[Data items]
•••••

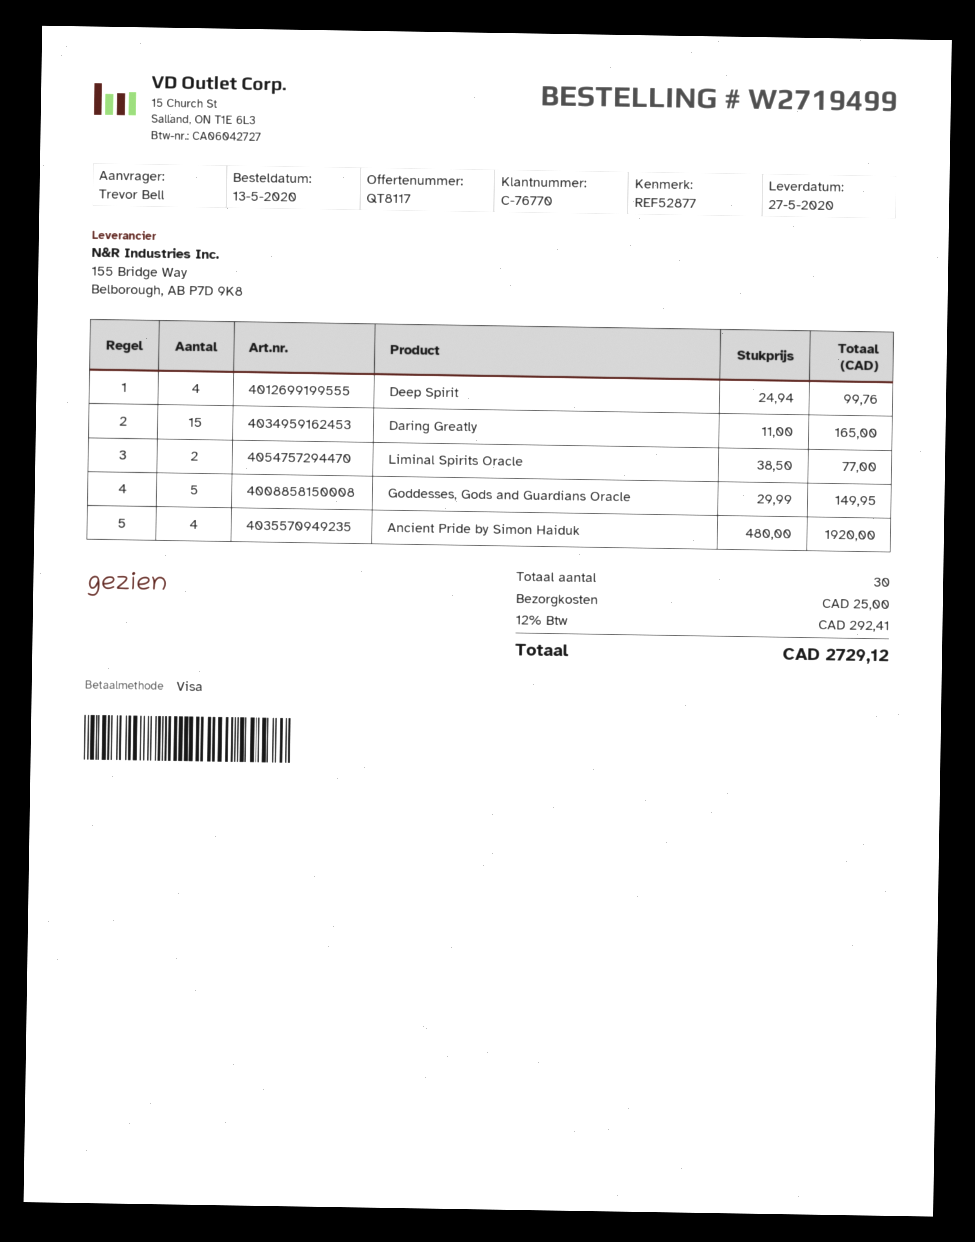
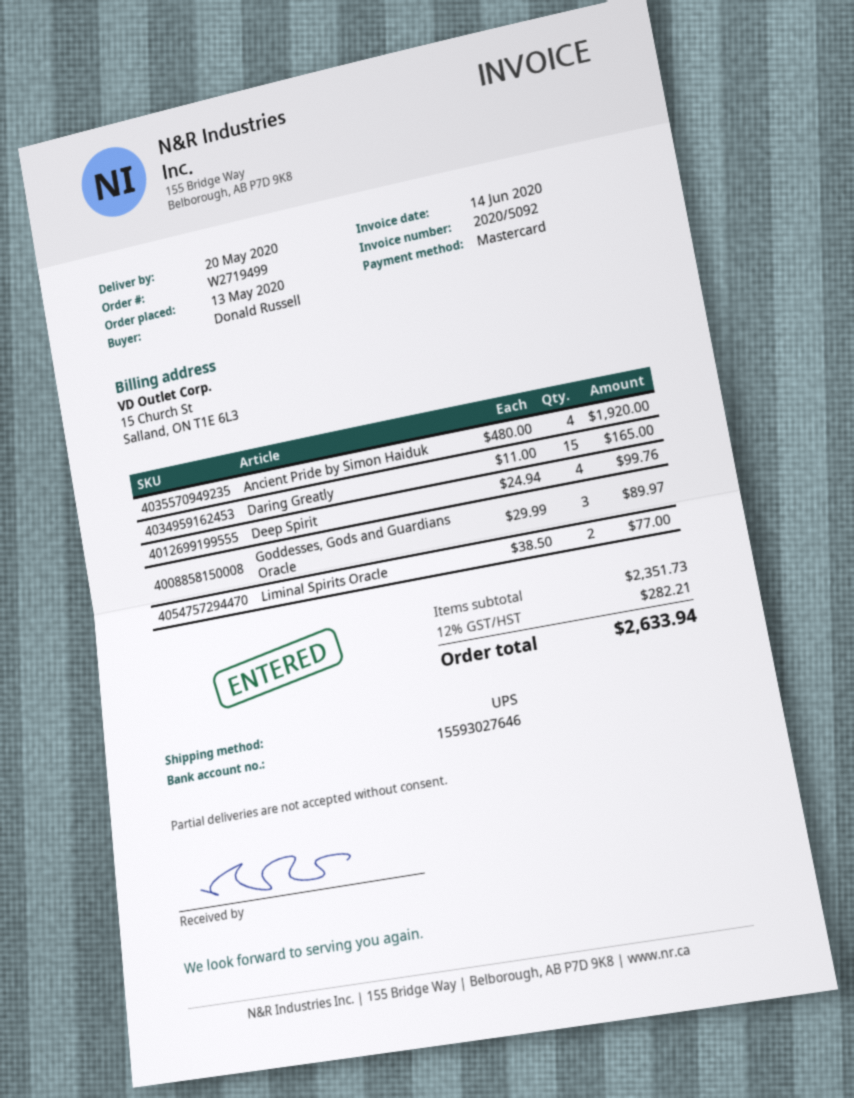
delivery date: 2020-05-27 -> 2020-05-20
ordered by: Trevor Bell -> Donald Russell
payment method: Visa -> Mastercard
Goddesses, Gods and Guardians Oracle: 5 x 29.99 = 149.95 -> 3 x 29.99 = 89.97
shipping: 25.00 -> none
tax: 12% = 292.41 -> 12% = 282.21
total: 2729.12 -> 2633.94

•••••

» **Exercise objective**: Print all records verbatim, excluding pictures.

» **Answer to the exercise**:
delivery date: 2020-05-27 -> 2020-05-20
ordered by: Trevor Bell -> Donald Russell
payment method: Visa -> Mastercard
Goddesses, Gods and Guardians Oracle: 5 x 29.99 = 149.95 -> 3 x 29.99 = 89.97
shipping: 25.00 -> none
tax: 12% = 292.41 -> 12% = 282.21
total: 2729.12 -> 2633.94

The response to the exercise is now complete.